New Mexico Gov Michelle Lujan-Grisham’s order to Stay at Home started, early for the nation, on 24 Mar 2020, and MLG was dead last to end it after 252 oppressive days, on 30 Nov.

Utah’s Gov Gary Herbert and six other (Republican trifecta) states issued no-such orders and stayed free with 0 days of lockdown at home.

California Gov Gavin Newsom was first in nation to issue a stay-at-home order, 5 days before MLG,, but his was only 153 days long, shorter than MLG’s by 99 days.

The next longest in the region? Not even close at 46 days by Gov Doug Ducey’s for Arizona. Then Gov Steve Sisolak’s order for Nevada at 45 days.

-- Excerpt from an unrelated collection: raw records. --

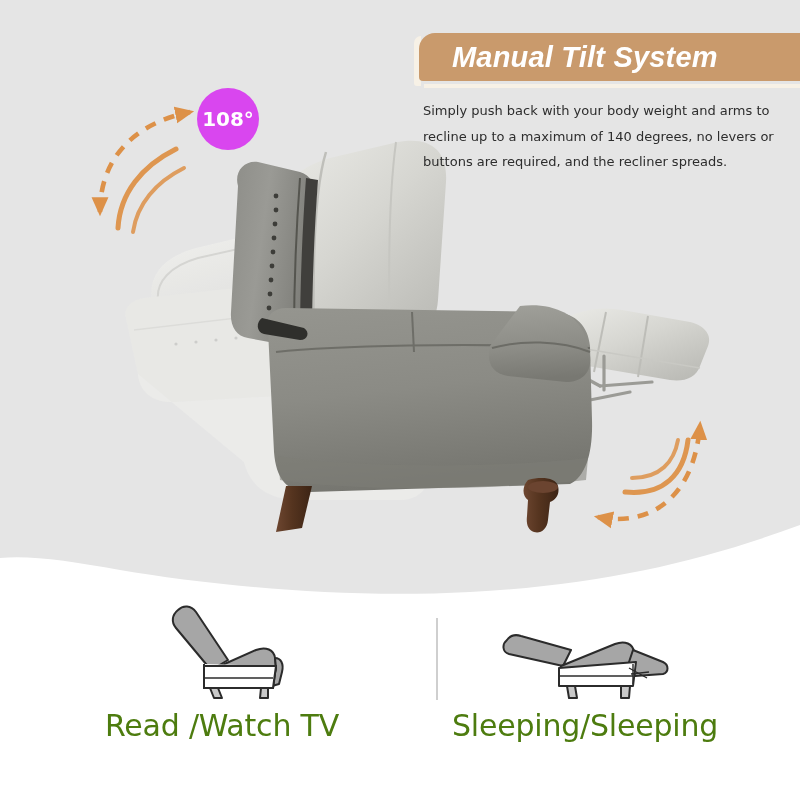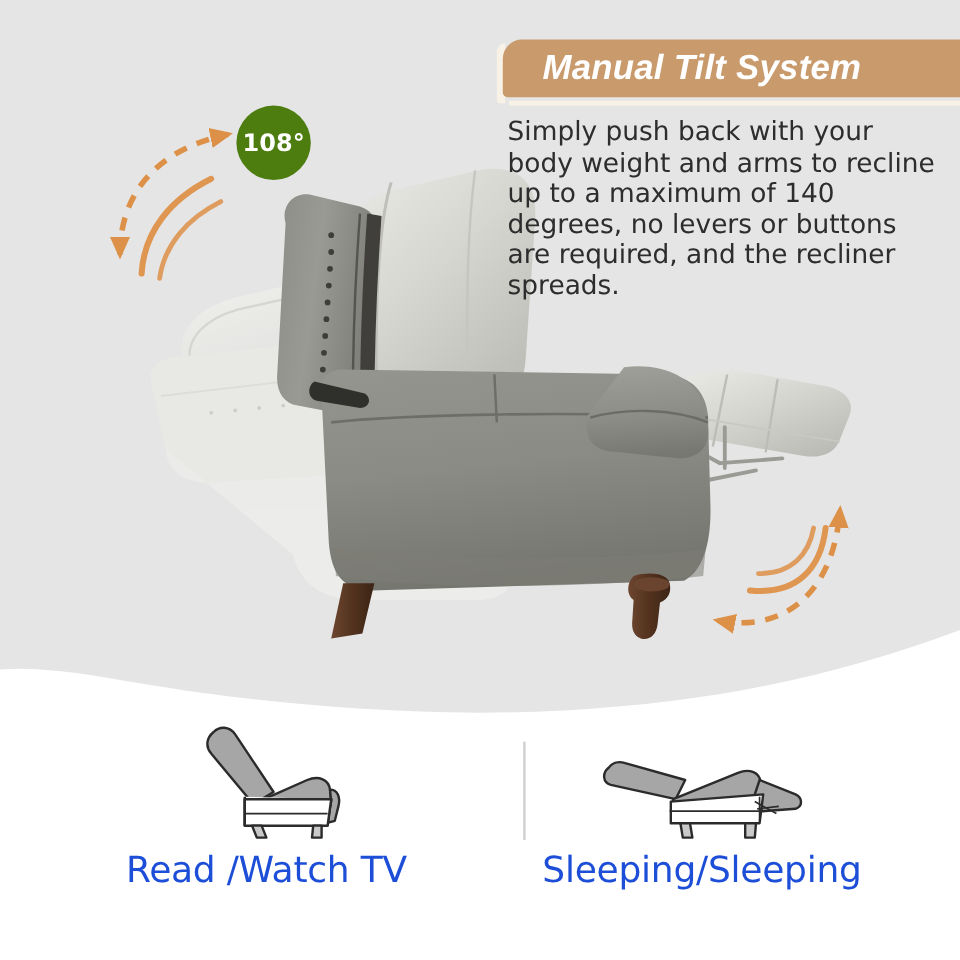--- a/index.html
+++ b/index.html
@@ -86,39 +86,39 @@
   }
 
   
   #body-copy {
     position: absolute;
     left: 423px;
     top: 98px;
     width: 356px;
     z-index: 6;
     color: #2d2d2d;
-    font-size: 22px;
+    font-size: 13px;
     line-height: 25.5px;
     font-family: "DejaVu Sans", "Liberation Sans", sans-serif;
   }
 
   
   #photo-layer {
     position: absolute;
     left: 0; top: 0;
     width: 800px; height: 620px;
     z-index: 3;
   }
   #photo-layer svg { display: block; width: 800px; height: 620px; }
 
   
   .angle-badge {
     position: absolute;
     border-radius: 50%;
-    background: #4d7c0f;
+    background: #d946ef;
     display: flex;
     align-items: center;
     justify-content: center;
     z-index: 8;
   }
   .angle-badge span {
     color: #ffffff;
     font-size: 20px;
     font-weight: 600;
     font-family: "DejaVu Sans", "Liberation Sans", sans-serif;
@@ -161,21 +161,21 @@
   .mode-icon {
     margin-top: 30px;
     height: 110px;
     display: flex;
     align-items: flex-end;
     justify-content: center;
   }
   .mode-label {
     margin-top: 8px;
     font-size: 30px;
-    color: #1d4ed8;
+    color: #4d7c0f;
     font-family: "DejaVu Sans", "Liberation Sans", sans-serif;
     white-space: nowrap;
     letter-spacing: -0.2px;
   }
   #mode-divider {
     position: absolute;
     left: 436px;
     top: 618px;
     width: 2px;
     height: 82px;

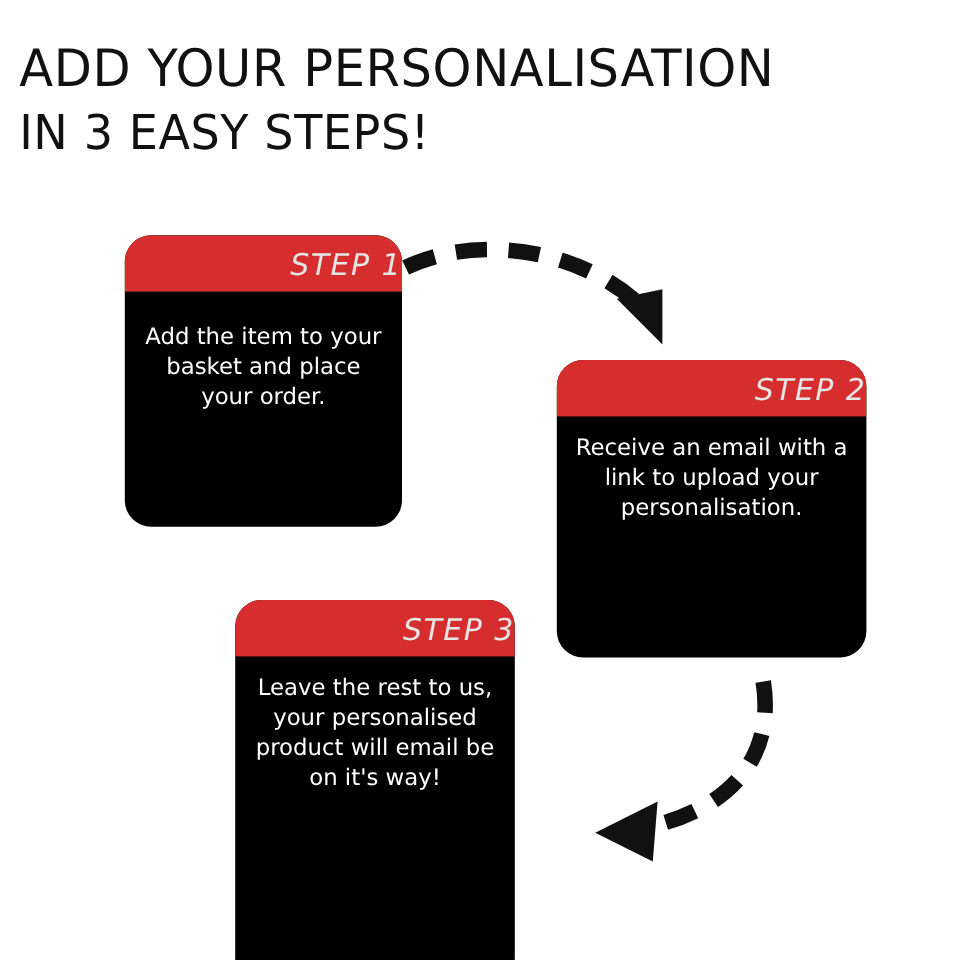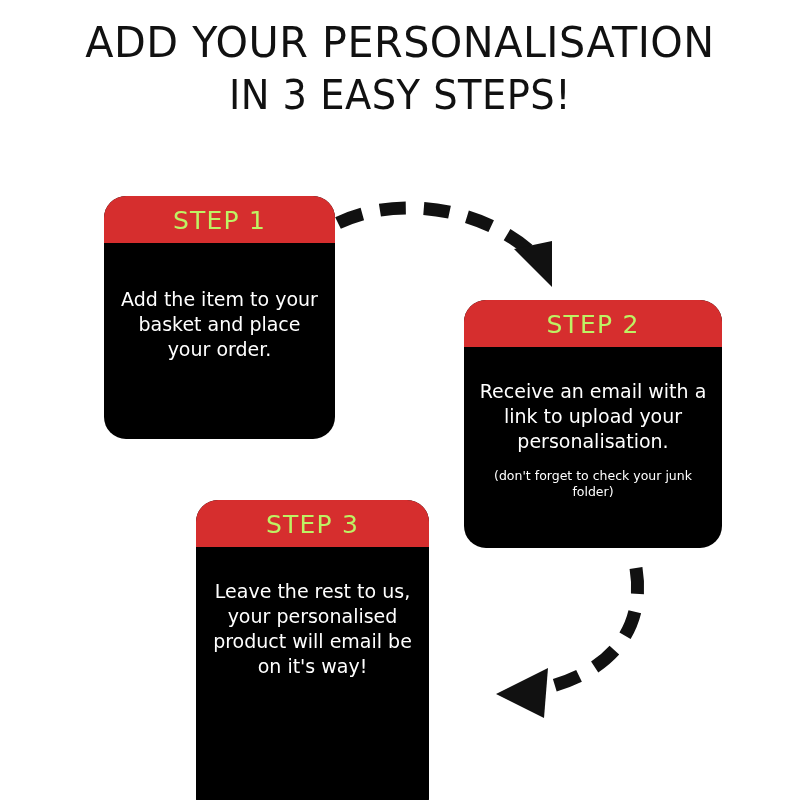--- a/index.html
+++ b/index.html
@@ -17,24 +17,24 @@
   }
 
   #diagram {
     position: absolute;
     inset: 0;
   }
 
   
   .heading {
     position: absolute;
-    top: 16px;
+    top: 32px;
     left: 0;
     width: 800px;
-    text-align: center;
+    text-align: left;
     font-family: "DejaVu Sans", sans-serif;
     font-weight: 400;
     letter-spacing: 0.5px;
     line-height: 1.25;
   }
   .heading .line {
     display: block;
     font-size: 43px;
     color: #111111;
     transform: scaleX(0.96);
@@ -48,54 +48,54 @@
     position: absolute;
     background: #000000;
     border-radius: 22px;
     overflow: hidden;
     box-sizing: border-box;
     display: flex;
     flex-direction: column;
   }
   .card-header {
     background: #d62e2e;
-    color: #bef264;
-    text-align: center;
+    color: #e5e5e5;
+    text-align: right;
     font-size: 25px;
     letter-spacing: 1.2px;
     padding: 10px 0 8px 0;
     flex: none;
+    font-style: italic;
   }
   .card-body {
     color: #ffffff;
     text-align: center;
     font-size: 19px;
     line-height: 1.32;
     padding: 18px 14px 2px 14px;
     flex: 1 1 auto;
     display: flex;
     flex-direction: column;
     align-items: center;
-    margin-top: 18px;
   }
   .card-note {
     font-size: 12.5px;
     line-height: 1.3;
     color: #ffffff;
     margin-top: 14px;
     padding: 0 10px;
     text-align: center;
   }
 
   
   #step-1 { left: 104px; top: 196px; width: 231px; height: 243px; }
   #step-1 .card-body { padding-top: 26px; }
 
   #step-2 { left: 464px; top: 300px; width: 258px; height: 248px; }
-  #step-2 .card-body { padding-top: 14px; }
+  #step-2 .card-body { padding-top: 14px; gap: 43px; }
 
   #step-3 { left: 196px; top: 500px; width: 233px; height: 320px; }
   #step-3 .card-body { padding-top: 14px; }
 
   
   .arrow {
     position: absolute;
     pointer-events: none;
   }
   #arrow-1 { left: 330px; top: 185px; }
@@ -113,21 +113,20 @@
 
   <div class="card" id="step-1">
     <div class="card-header">STEP 1</div>
     <div class="card-body">Add the item to your basket and place your order.</div>
   </div>
 
   <div class="card" id="step-2">
     <div class="card-header">STEP 2</div>
     <div class="card-body">
       <span>Receive an email with a link to upload your personalisation.</span>
-      <span class="card-note">(don't forget to check your junk folder)</span>
     </div>
   </div>
 
   <div class="card" id="step-3">
     <div class="card-header">STEP 3</div>
     <div class="card-body">Leave the rest to us, your personalised product will email be on it's way!</div>
   </div>
 
   <svg class="arrow" id="arrow-1" width="260" height="120" viewBox="0 0 260 120">
     <path d="M8 38 C 70 8, 160 24, 208 74" fill="none" stroke="#111111" stroke-width="13" stroke-linecap="butt" stroke-dasharray="26 18"></path>

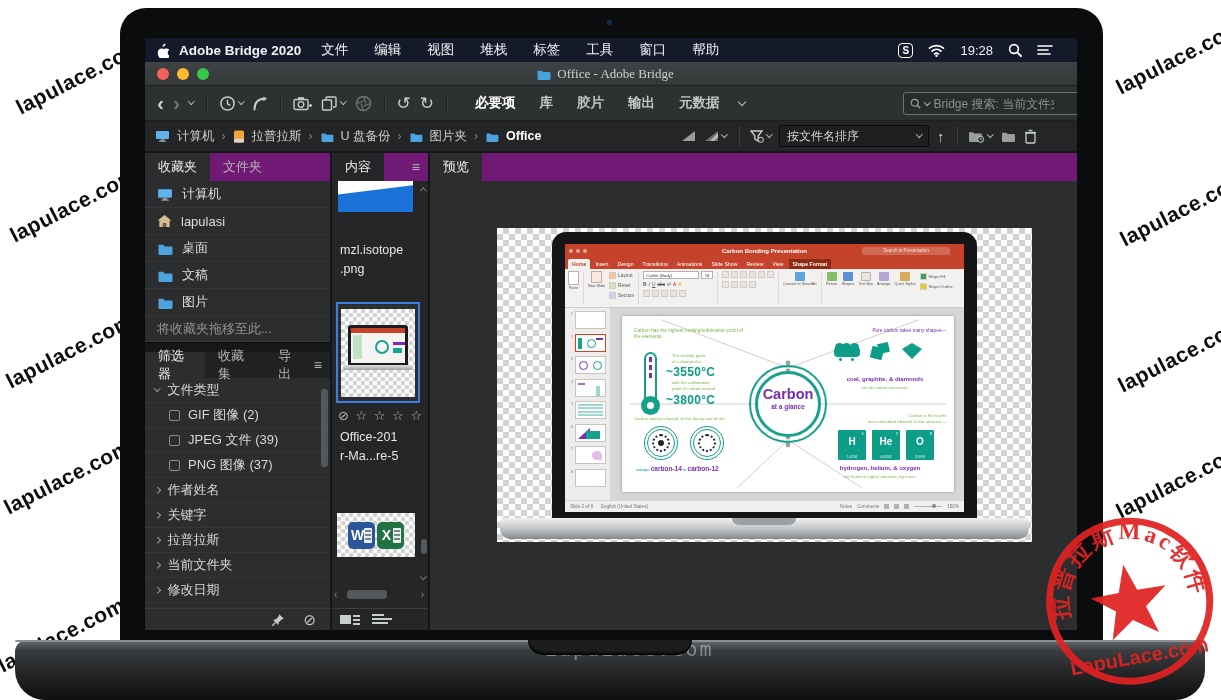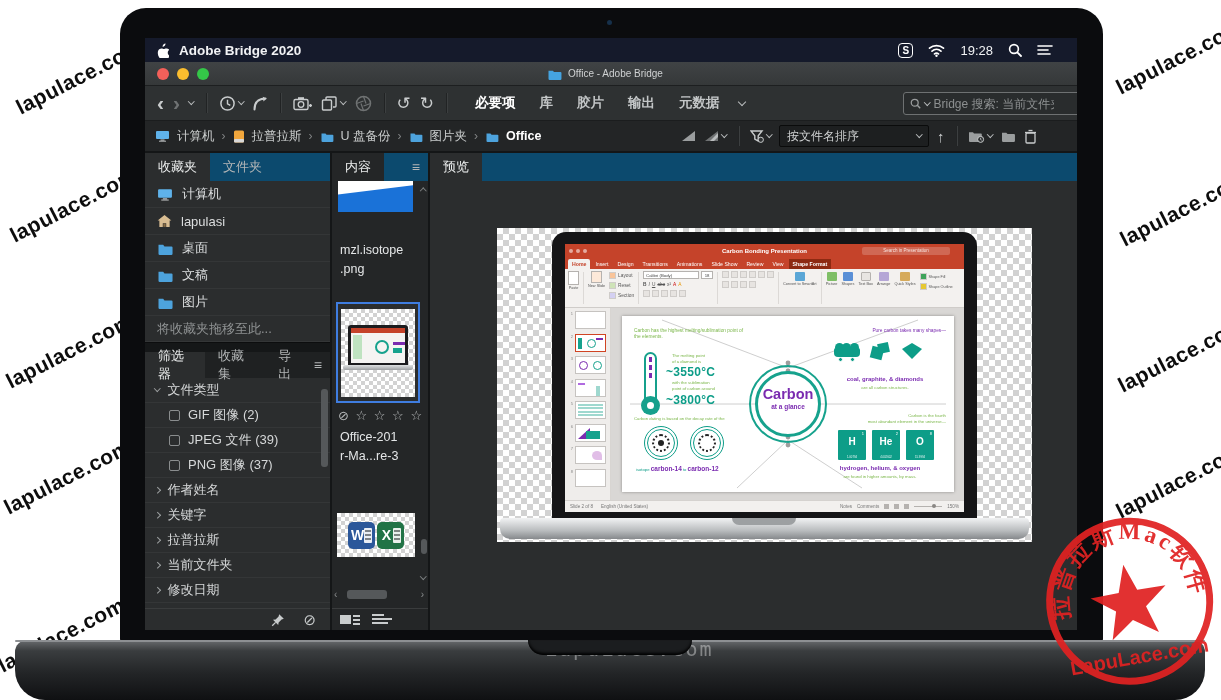--- a/index.html
+++ b/index.html
@@ -21,21 +21,21 @@
 #screen{position:absolute;left:145px;top:38px;width:932px;height:592px;background:#242627;overflow:hidden;z-index:20;font-size:13px;color:#d6d8d9;}
 
 #menubar{position:absolute;left:0;top:0;width:932px;height:24px;background:#151a2b;display:flex;align-items:center;padding:0 24px 0 10px;color:#f1f2f4;}
 #menubar .app{font-weight:bold;font-size:13.5px;margin:0 10px;}
 #menubar .menus{display:flex;gap:26px;margin-left:10px;font-size:13.5px;}
 #menubar .right{margin-left:auto;display:flex;align-items:center;gap:15px;}
 #menubar .sicon{width:15px;height:15px;border:1.6px solid #fff;border-radius:4px;color:#fff;font-size:10px;font-weight:bold;display:flex;align-items:center;justify-content:center;}
 
 #titlebar{position:absolute;left:0;top:24px;width:932px;height:24px;background:linear-gradient(#404345,#353839);display:flex;align-items:center;padding:0 12px;border-bottom:1px solid #1d1f20;}
 .light{width:12px;height:12px;border-radius:50%;margin-right:8px;}
-#titlebar .title{position:absolute;left:0;right:12px;text-align:center;font-size:10px;color:#cfd1d2;display:flex;align-items:center;justify-content:center;gap:6px;}
+#titlebar .title{position:absolute;left:0;right:12px;text-align:center;font-size:13px;color:#cfd1d2;display:flex;align-items:center;justify-content:center;gap:6px;font-family:Liberation Serif, serif;}
 
 #toolbar{position:absolute;left:0;top:48px;width:932px;height:35px;background:#2e3132;display:flex;align-items:center;padding:0 12px;gap:9px;border-bottom:1px solid #1b1d1e;}
 .tdiv{width:1px;height:20px;background:#212324;box-shadow:1px 0 0 #3c3f40;margin:0 3px;}
 .tbtn{color:#c9cccd;display:flex;align-items:center;gap:3px;}
 .dim{opacity:.42;}
 .navg{font-size:21px;line-height:18px;font-weight:bold;}
 .chv{display:inline-block;width:6px;height:6px;border-right:1.6px solid #b9bcbd;border-bottom:1.6px solid #b9bcbd;}
 .chv.down{transform:rotate(45deg);margin-top:-3px;}
 .chv.right{transform:rotate(-45deg);}
 .chv.sm{width:4.5px;height:4.5px;}
@@ -51,21 +51,21 @@
 .crumbs .last{color:#fff;font-weight:bold;}
 #pbright{position:absolute;left:536px;top:0;height:30px;display:flex;align-items:center;gap:8px;}
 #sortbox{width:150px;height:22px;background:#1d1f20;border:1px solid #0a0b0b;border-radius:2px;display:flex;align-items:center;padding:0 7px;font-size:12px;color:#d0d2d3;}
 #sortbox .chv{margin-left:auto;}
 
 #main{position:absolute;left:0;top:115px;width:932px;height:477px;display:flex;gap:2px;background:#141617;}
 .panel{background:#2b2d2e;position:relative;height:477px;}
 #lpanel{width:185px;}
 #cpanel{width:96px;background:#242627;}
 #ppanel{width:647px;}
-.tabbar{height:28px;background:#0c4a6e;display:flex;align-items:flex-end;}
+.tabbar{height:28px;background:#701a75;display:flex;align-items:flex-end;}
 .tab{height:28px;display:flex;align-items:center;padding:0 13px;font-size:13px;color:#b2b5b6;}
 .tab.act{background:#2b2d2e;color:#eceeee;}
 #cpanel .tab.act{background:#242627;}
 .tab-hamb{margin-left:auto;margin-right:8px;color:#b2b5b6;font-size:14px;align-self:center;}
 
 .fav-row{height:27px;display:flex;align-items:center;gap:9px;padding-left:12px;border-bottom:1px solid #343637;font-size:13px;color:#dcdedf;}
 .hint{height:26px;display:flex;align-items:center;padding-left:12px;color:#8f9293;font-size:13px;border-bottom:1px solid #343637;}
 #splitter{height:10px;background:#151718;border-top:1px solid #0c0d0e;}
 .ftabbar{height:26px;background:#1f2122;display:flex;align-items:flex-end;}
 .flt-row{height:25px;display:flex;align-items:center;gap:8px;padding-left:10px;border-bottom:1px solid #343637;font-size:13px;color:#d6d8d9;}
@@ -215,20 +215,30 @@
   <div id="lapnotch"></div>
   <span id="base-label">LapuLace.com</span>
 
   <div id="screen">
 
     <div id="menubar">
       <svg width="14" height="16" viewBox="0 0 17 20">
           <path fill="#fff" d="M12.9 1.9c.1 1-.3 2-1 2.7-.7.8-1.7 1.4-2.7 1.3-.1-1 .4-2 1-2.7.7-.8 1.8-1.3 2.7-1.3zM15.7 13.3c0-2.3 1.9-3.4 2-3.5-1.1-1.6-2.8-1.8-3.4-1.8-1.4-.2-2.8.8-3.5.8-.7 0-1.8-.8-3-.8-1.5 0-3 .9-3.8 2.3-1.6 2.8-.4 6.9 1.1 9.2.8 1.1 1.7 2.4 2.9 2.3 1.2 0 1.6-.7 3-.7s1.8.7 3 .7c1.3 0 2.1-1.1 2.8-2.2.9-1.3 1.3-2.6 1.3-2.6-.1-.1-2.4-1-2.4-3.7z"></path>
         </svg>
       <span class="app">Adobe Bridge 2020</span>
+      <div class="menus">
+        <span>文件</span>
+        <span>编辑</span>
+        <span>视图</span>
+        <span>堆栈</span>
+        <span>标签</span>
+        <span>工具</span>
+        <span>窗口</span>
+        <span>帮助</span>
+      </div>
       <div class="right">
         <span class="sicon">S</span>
         <svg width="17" height="13" viewBox="0 0 17 13">
             <g fill="none" stroke="#fff" stroke-width="1.7" stroke-linecap="round">
               <path d="M1.5 4.2a10.5 10.5 0 0 1 14 0"></path>
               <path d="M4 7.1a7 7 0 0 1 9 0"></path>
               <path d="M6.5 9.9a3.4 3.4 0 0 1 4 0"></path>
             </g>
             <circle cx="8.5" cy="11.8" r="1.2" fill="#fff"></circle>
           </svg>
@@ -518,21 +528,21 @@
         <div id="rating">
           <span>⊘</span>
           <span>☆</span>
           <span>☆</span>
           <span>☆</span>
           <span>☆</span>
           
         </div>
         <div class="cap" id="cap2">
           <div>Office-201</div>
-          <div>r-Ma...re-3</div>
+          <div>r-Ma...re-5</div>
         </div>
         <div id="thumb3" class="checker sm">
           <span class="appico" style="background:#2b579a">
               <span style="margin-right:8px">W</span>
               <span class="pg">
                 <i></i>
                 <i></i>
                 <i></i>
               </span>
             </span>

Like you say, divergent state policies long before COVID affect the rate of recovery of adult workers since then. But governors, not legislatures nor courts are uniquely responsible for the length of lockdown. One could argue that students’ education achievement gap is even more directly tied to the Governor’s lockdown orders. So I look forward to your analysis of the regional education achievement gap.

We haven’t recovered after the shut downs imposed by MLG. She boasts economic recovery, but it’s false. People are still unemployed, businesses are still shorthanded, and NM is a poor state. Our food, real estate, and gas are insanely expensive. We’re 51st in education, our children haven’t recovered from the shut downs either.